I finished Lightning that night and crawled into my sleeping bag awash in the satisfaction and yearning that accompanies the end of a good story. Thankfully, Stenson has written another story with the same richly textured weave of history and narrative — this time about adventure-seeking cowboys who left Alberta to fight for the British in the Boer War at the end of the 19th century. And The Great Karoo — the third book in Stenson’s informal trilogy on 19th century Western Canada — is just as rewarding.
The book tells the story of Frank Adams, an Alberta cowboy who enlists at Fort Calgary with other young locals hoping to fight in the war. Adams and his horse Dunny are shipped to South Africa, and the new soldier is left to ponder his motives for enlisting, as the Canadian Mounted Rifles experience the cold of South African nights, the bullets of the Boers and the callousness of British “army logic.” This logic is particularly hard on the soldiers’ horses, who are regarded as expendable by senior officers. The cowboys struggle to adjust to this harsh way of being as they cross the unfamiliar landscape of South Africa’s Great Karoo desert.
The Trade, Stenson’s Giller-nominated portrayal of the fur trade and the first book in the trilogy, unfolds on a fenceless landscape. So does Lightning. By the end of the 19th century, the West had been significantly changed and fenced off by ranchers and homesteaders. Stenson thought that historical shift would be a good place to close the trilogy. “I think that those young fellows of that era, in this place, would have been raised on all these stories about buffalo hunting and free-living Indians on the prairie, all those kinds of things,” says Stenson. “All those old adventurous times. And maybe they felt that the Boer War was their last chance for a big adventure.”
For Adams, like many other soldiers, the realities of war quickly overtake the romantic illusions he held in Alberta. His time in South Africa is marked by constant loss. “Even in the moments of glory and achievement,” he observes, “there was always less than there had been before. Horses that had been alive were dead or ruined. Men who had been perfect in their young bodies were gone or reduced in some lasting way.”
It’s ultimately a bleak portrayal of war. “It wasn’t a goal at the beginning to say, ‘I’m going to show war for the hollow sham and terrible thing that it is,’” says Stenson. “But I think, inevitably, that’s what you end up proving, because if there’s one thing that human beings do over and over and over again that shows our lack of progress as a species, it’s going to war.”

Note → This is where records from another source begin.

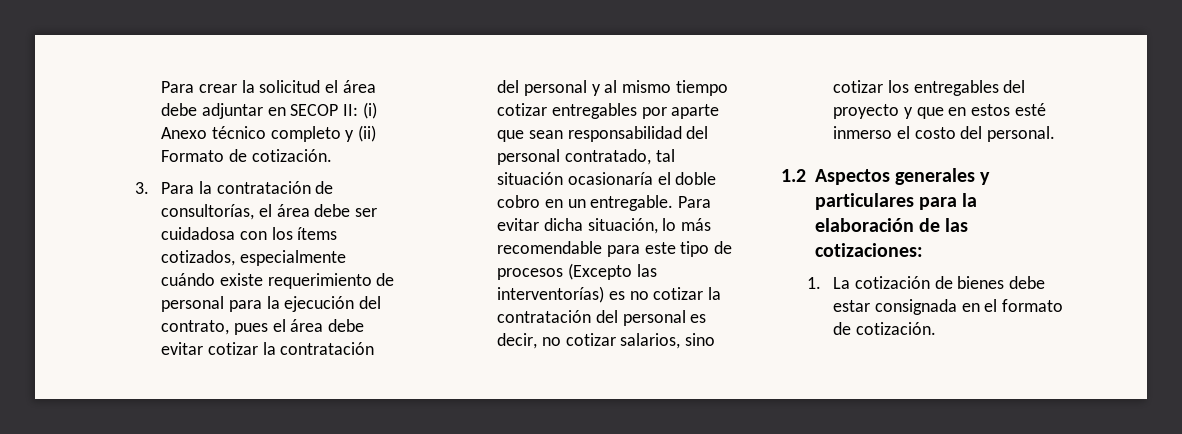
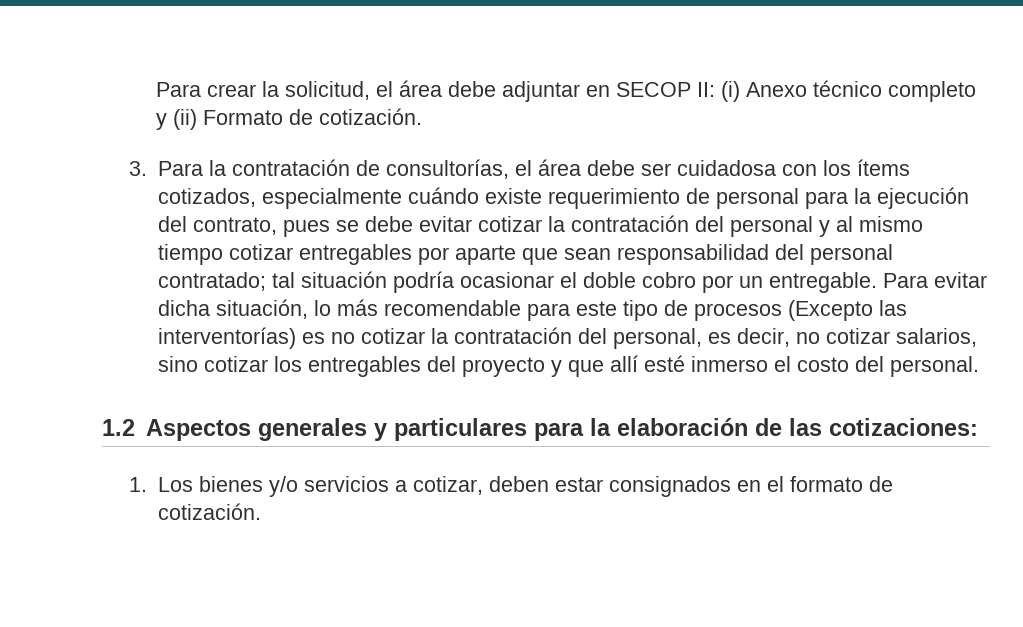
- Para crear la solicitud el área debe adjuntar en SECOP II: (i) Anexo técnico completo y (ii) Formato de cotización.
+ Para crear la solicitud, el área debe adjuntar en SECOP II: (i) Anexo técnico completo y (ii) Formato de cotización.
- 3. Para la contratación de consultorías, el área debe ser cuidadosa con los ítems cotizados, especialmente cuándo existe requerimiento de personal para la ejecución del contrato, pues el área debe evitar cotizar la contratación del personal y al mismo tiempo cotizar entregables por aparte que sean responsabilidad del personal contratado, tal situación ocasionaría el doble cobro en un entregable.
+ 3. Para la contratación de consultorías, el área debe ser cuidadosa con los ítems cotizados, especialmente cuándo existe requerimiento de personal para la ejecución del contrato, pues se debe evitar cotizar la contratación del personal y al mismo tiempo cotizar entregables por aparte que sean responsabilidad del personal contratado; tal situación podría ocasionar el doble cobro por un entregable.
- Para evitar dicha situación, lo más recomendable para este tipo de procesos (Excepto las interventorías) es no cotizar la contratación del personal es decir, no cotizar salarios, sino cotizar los entregables del proyecto y que en estos esté inmerso el costo del personal.
+ Para evitar dicha situación, lo más recomendable para este tipo de procesos (Excepto las interventorías) es no cotizar la contratación del personal, es decir, no cotizar salarios, sino cotizar los entregables del proyecto y que allí esté inmerso el costo del personal.
- 1. La cotización de bienes debe estar consignada en el formato de cotización.
+ 1. Los bienes y/o servicios a cotizar, deben estar consignados en el formato de cotización.

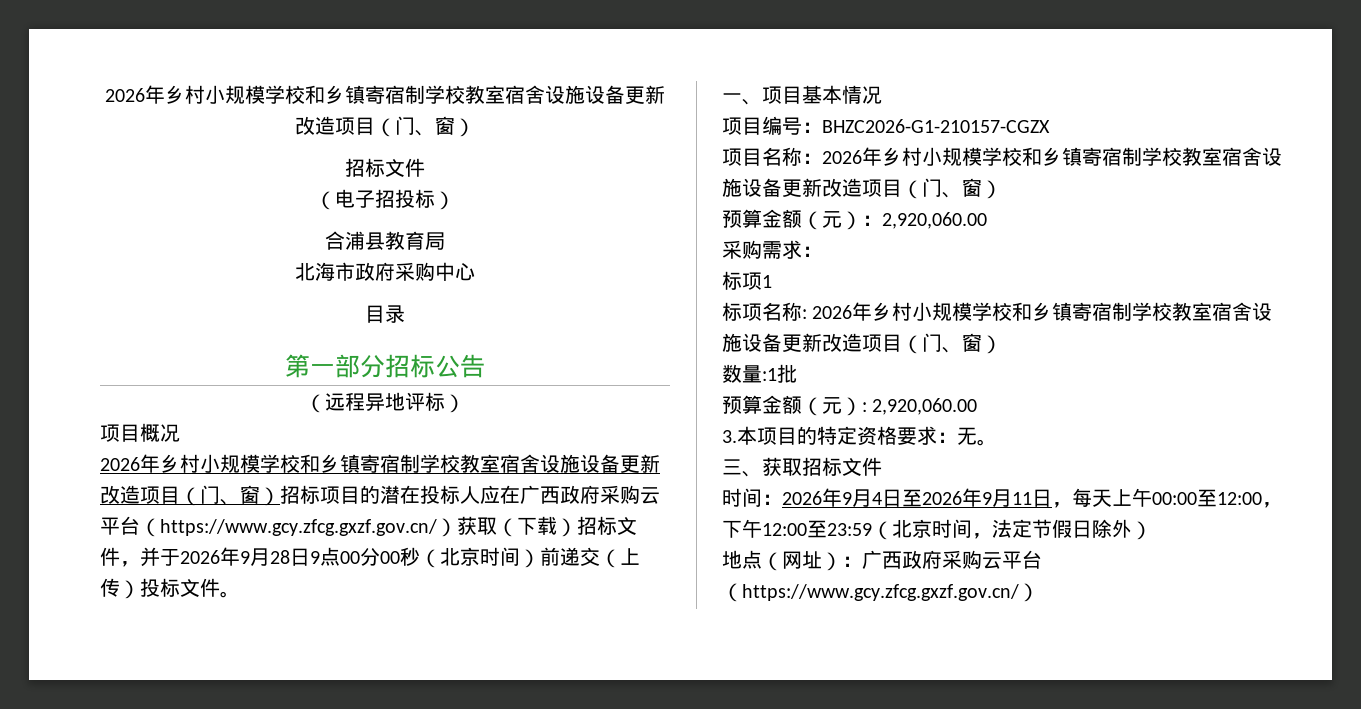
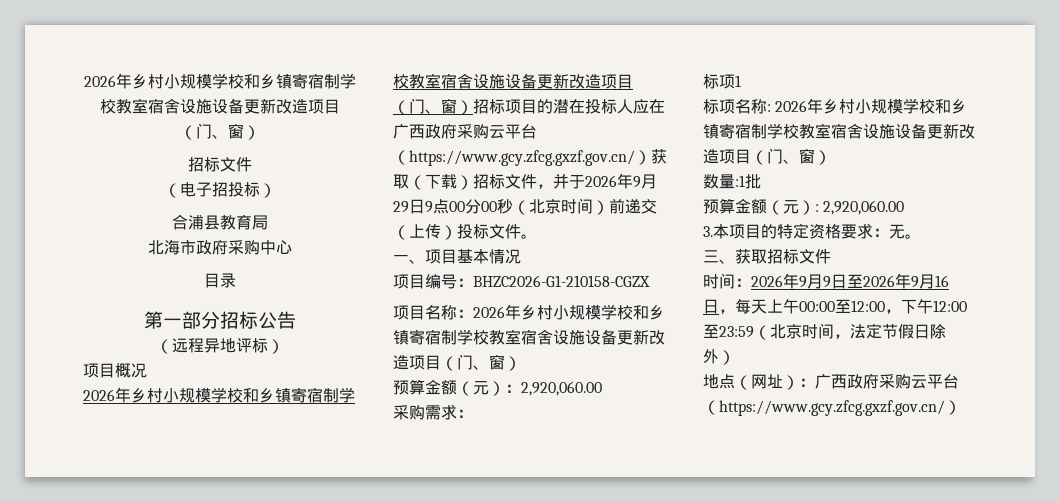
- 2026年乡村小规模学校和乡镇寄宿制学校教室宿舍设施设备更新改造项目（门、窗）招标项目的潜在投标人应在广西政府采购云平台（https://www.gcy.zfcg.gxzf.gov.cn/）获取（下载）招标文件，并于2026年9月28日9点00分00秒（北京时间）前递交（上传）投标文件。
+ 2026年乡村小规模学校和乡镇寄宿制学校教室宿舍设施设备更新改造项目（门、窗）招标项目的潜在投标人应在广西政府采购云平台（https://www.gcy.zfcg.gxzf.gov.cn/）获取（下载）招标文件，并于2026年9月29日9点00分00秒（北京时间）前递交（上传）投标文件。
- 项目编号：BHZC2026-G1-210157-CGZX
+ 项目编号：BHZC2026-G1-210158-CGZX
- 时间：2026年9月4日至2026年9月11日，每天上午00:00至12:00，下午12:00至23:59（北京时间，法定节假日除外）
+ 时间：2026年9月9日至2026年9月16日，每天上午00:00至12:00，下午12:00至23:59（北京时间，法定节假日除外）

The story is not without hope, however. As Adams struggles to keep integrity in the confusion of war, his humanness, and that of his fellow soldiers, is revealed in the moments of kindness they share with each other — and even, sometimes, with their enemies. Adams often kicks away army logic in favour of friendship, love and compassion. The Great Karoo shines with glimmers of goodness amidst the morass of war.
Like the other two books, The Great Karoo is impressive not only for the thrill of its story, but also its attention to historical accuracy and detail. “I always have believed that readers are capable of spotting falseness in things that they know nothing about,” Stenson says. Thus, his stories reflect a ton of research. For The Trade, Stenson researched perhaps too much — he started the book in 1985 and worked on it for 15 years before it was published. He was far more efficient in writing The Great Karoo. “Rather than trying to learn everything that you can and then create a story, (I’ve discovered) that it’s actually helpful for me to write at the same time as I research and kind of let the research suggest the story,” he says.
Whatever Stenson does, it works. The Great Karoo is a wicked ride and a fine way to end the trilogy.